Accelerating Clinical Trial Recruitment Through Automated Eligibility Screening with Multi-Modal Deep Learning
DOI:
https://doi.org/10.63575/CIA.2026.40101Keywords:
Clinical trial recruitment, eligibility screening, multi-modal deep learning, electronic health recordsAbstract
Clinical trial recruitment remains a critical bottleneck in medical research, with approximately 80% of trials experiencing significant delays due to inadequate patient enrollment. Traditional manual screening approaches require substantial time and resources while yielding suboptimal accuracy in matching patients to appropriate trials. This paper presents a novel multi-modal deep learning framework that integrates structured electronic health record data with unstructured clinical narratives to automate eligibility screening processes. The proposed architecture employs transformer-based encoders for clinical text processing, coupled with specialized neural networks for structured data analysis, unified through an attention-based fusion mechanism.

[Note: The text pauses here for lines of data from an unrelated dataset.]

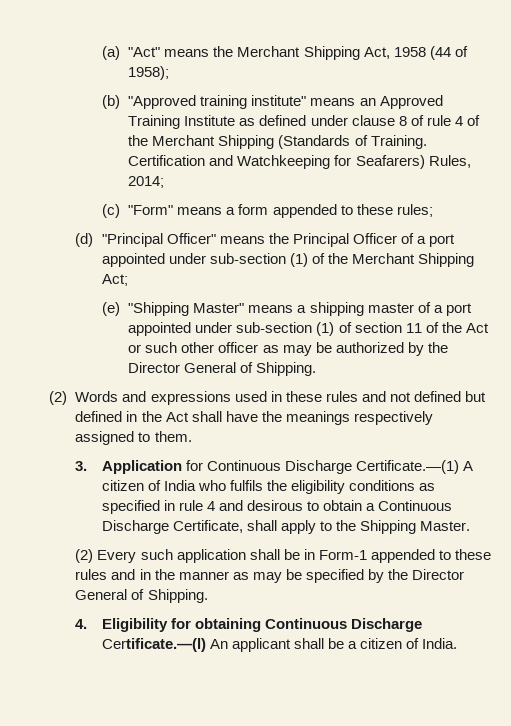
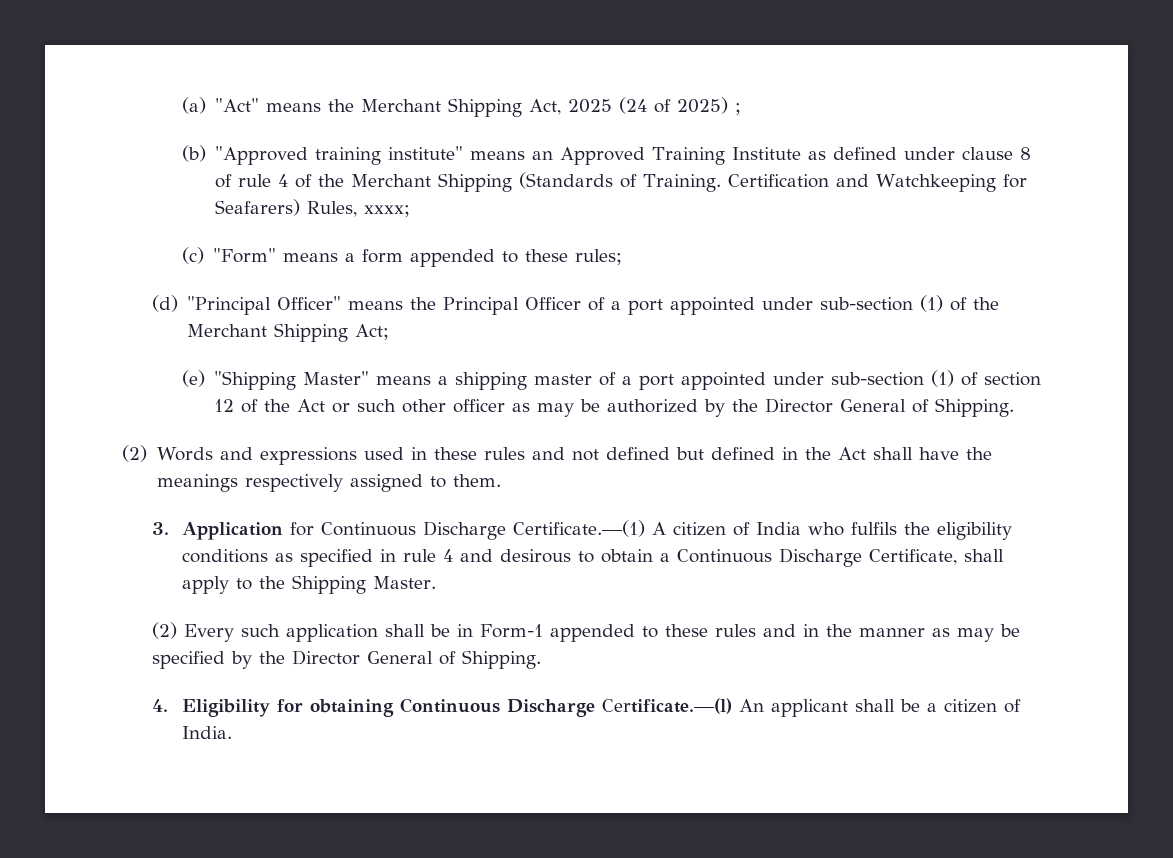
- (a) "Act" means the Merchant Shipping Act, 1958 (44 of 1958);
+ (a) "Act" means the Merchant Shipping Act, 2025 (24 of 2025) ;
- Certification and Watchkeeping for Seafarers) Rules, 2014;
+ Certification and Watchkeeping for Seafarers) Rules, xxxx;
- (e) "Shipping Master" means a shipping master of a port appointed under sub-section (1) of section 11 of the Act or such other officer as may be authorized by the Director General of Shipping.
+ (e) "Shipping Master" means a shipping master of a port appointed under sub-section (1) of section 12 of the Act or such other officer as may be authorized by the Director General of Shipping.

Experimental validation demonstrates substantial improvements over existing methods, achieving 92.3% accuracy in eligibility prediction while reducing screening time by 73%. The framework successfully processes heterogeneous medical data sources, including diagnosis codes, laboratory results, medication histories, and physician notes, enabling rapid identification of suitable trial candidates. Performance analysis across multiple clinical domains confirms the generalizability and robustness of the approach.